Returning to liturgical matters I share your discomfort about the insertion of the feast of the Holy Name in the Christmas-Epiphany cycle. The feast seems a duplication of the naming element of the Circumcision. One thing the reformers got right, IMHO, was the recovering of the second Sunday after Christmas. In the Tridentine rite it was displaced by the Octave-Days of the Comites Christi, they being of double rite, and exiled to January 5th and named the Vigil of the Epiphany. However, an examination of sources easily reveal that it was not the texts of the Vigil - in the Roman rite - but of the Sunday. The Vigil texts were preserved in uses such as the Dominican etc.
I did once read in a Spanish source from the 16th century whose name I can't remember that in its earliest days Protestantism was called 'crypto Judaism'.

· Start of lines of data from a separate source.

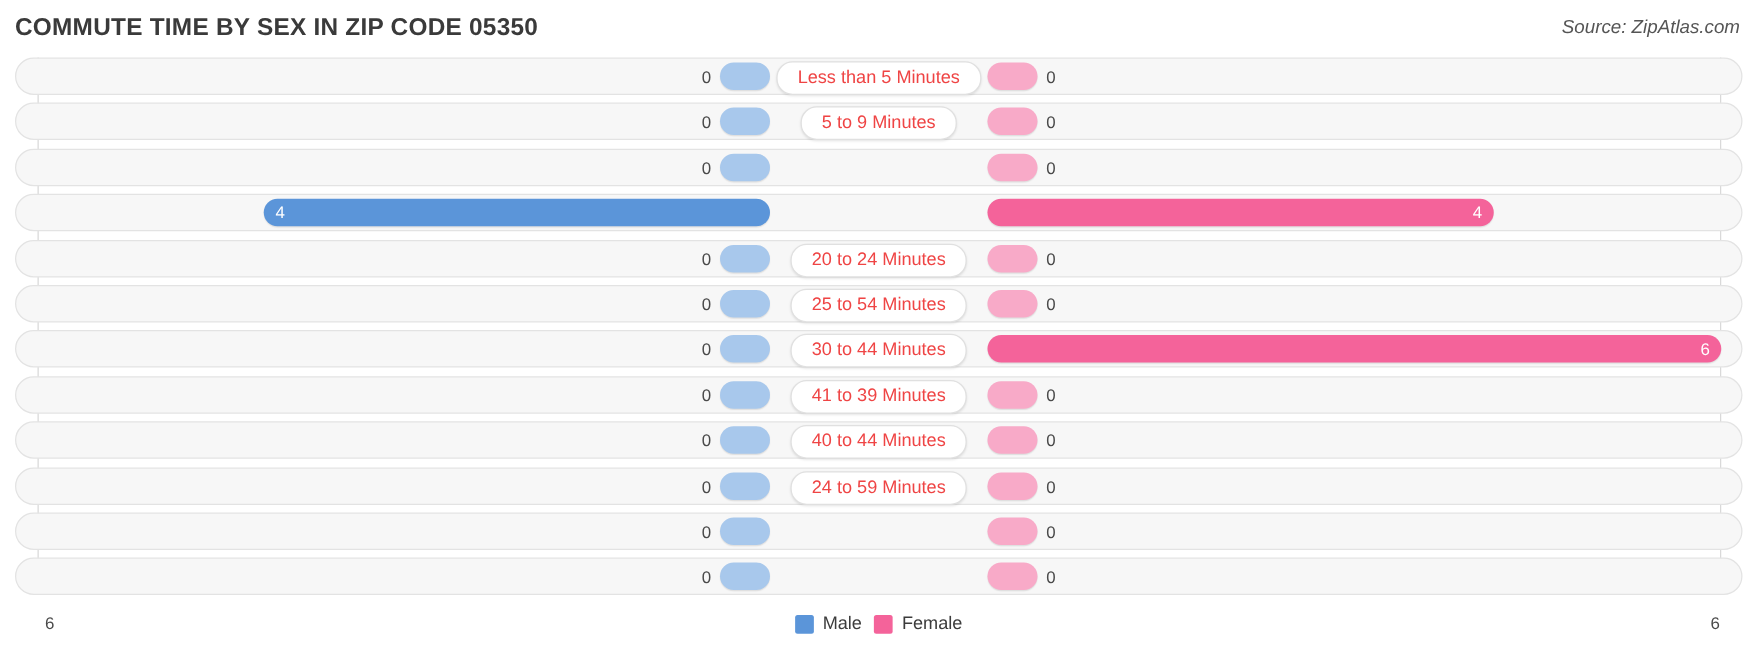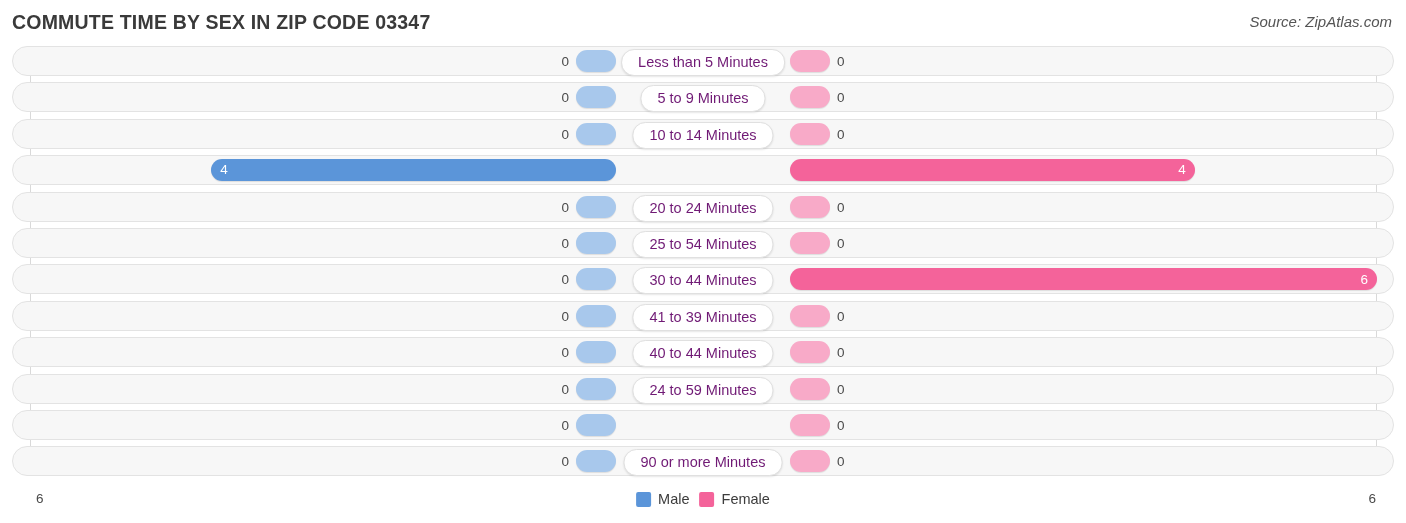--- a/index.html
+++ b/index.html
@@ -204,7 +204,7 @@
 <body>
 
 <div class="header">
-  <div class="chart-title">COMMUTE TIME BY SEX IN ZIP CODE 03347</div>
+  <div class="chart-title">COMMUTE TIME BY SEX IN ZIP CODE 05350</div>
   <div class="source">Source: ZipAtlas.com</div>
 </div>
 

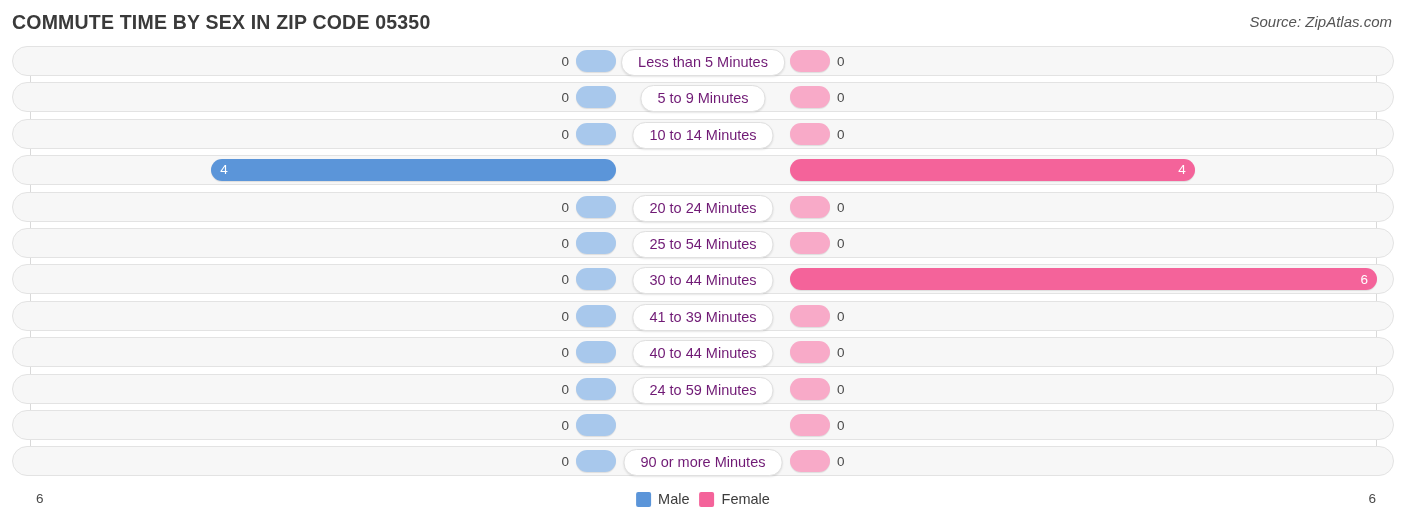--- a/index.html
+++ b/index.html
@@ -151,7 +151,7 @@
     border: 1px solid #e0e0e0;
     border-radius: 13px;
     font-size: 14.5px;
-    color: #701a75;
+    color: #ef4444;
     white-space: nowrap;
     box-shadow: 0 1px 2px rgba(0,0,0,.10);
     z-index: 3;

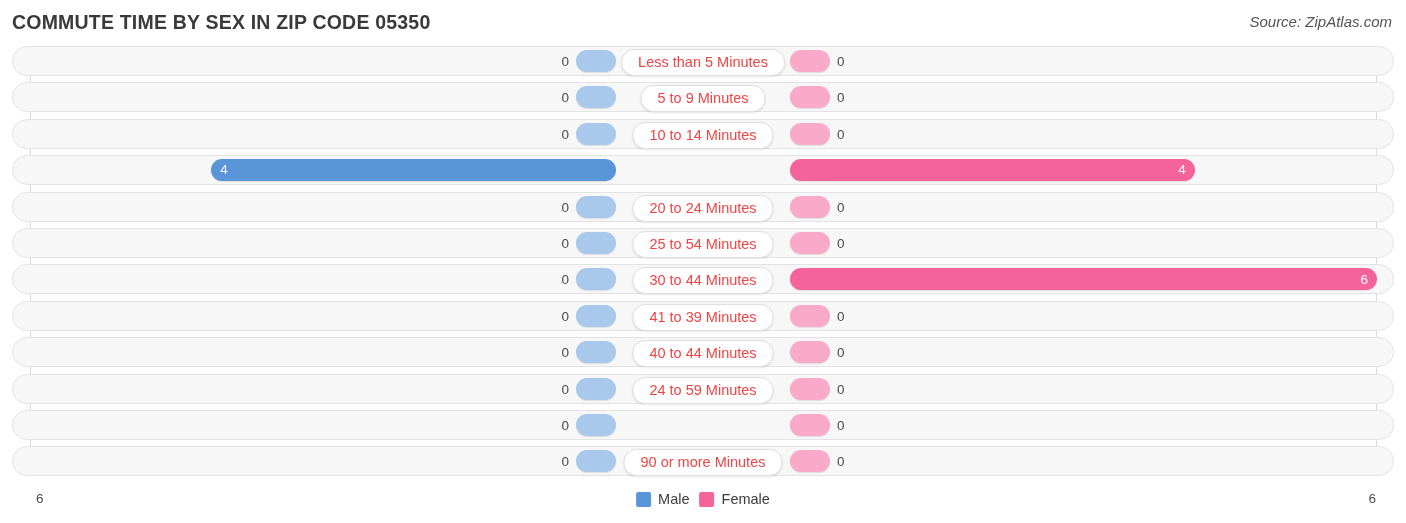--- a/index.html
+++ b/index.html
@@ -233,7 +233,6 @@
         <div class="bar bar-female" style="width: 40px;"></div>
         <div class="val-out val-out-male">0</div>
         <div class="val-out val-out-female">0</div>
-        <div class="label-pill">10 to 14 Minutes</div>
       </div>
       <div class="row">
         <div class="bar bar-male strong" style="width: 404.667px;">

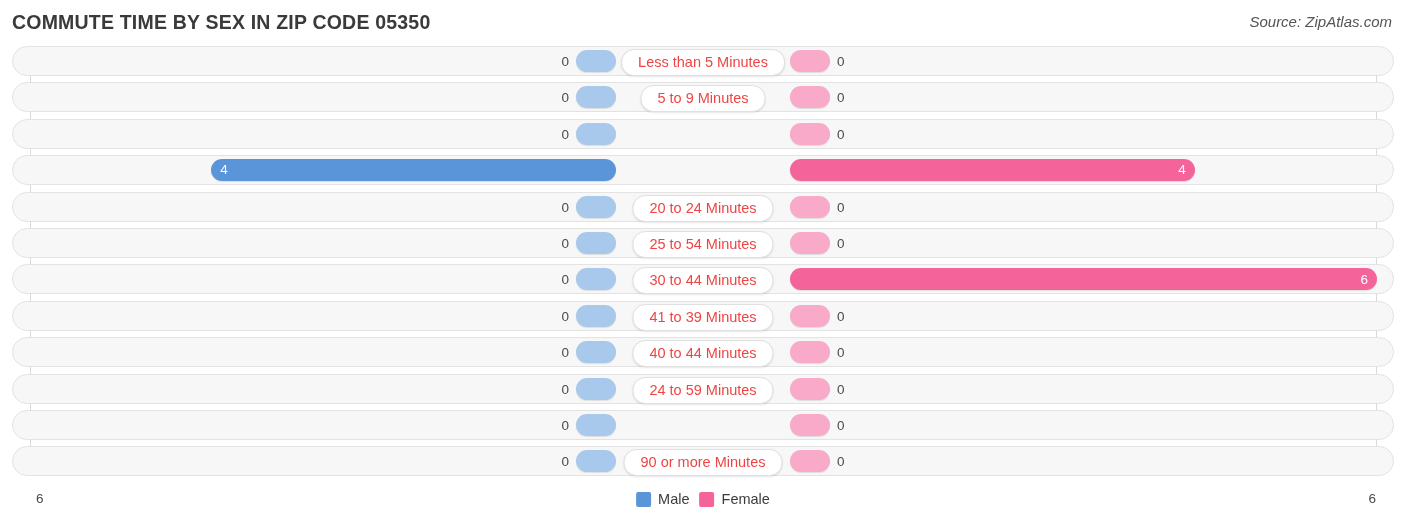--- a/index.html
+++ b/index.html
@@ -296,7 +296,6 @@
         <div class="bar bar-female" style="width: 40px;"></div>
         <div class="val-out val-out-male">0</div>
         <div class="val-out val-out-female">0</div>
-        <div class="label-pill">90 or more Minutes</div>
       </div>
     </div>
 </div>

Thank you very much for those observations, although given the state of contemporary Spain... Regarding the Second Sunday, I am trying to do the math on that. So this year it would be on January 4? I have been trying to figure out exactly how old the Octave Days of the Comites are and I am coming up empty. I read in a footnote in the martyrology that Amalarius mentions them. I wonder if they would have transferred one of the Octave Days to make up for the extra day? That is an interesting question. Thank you.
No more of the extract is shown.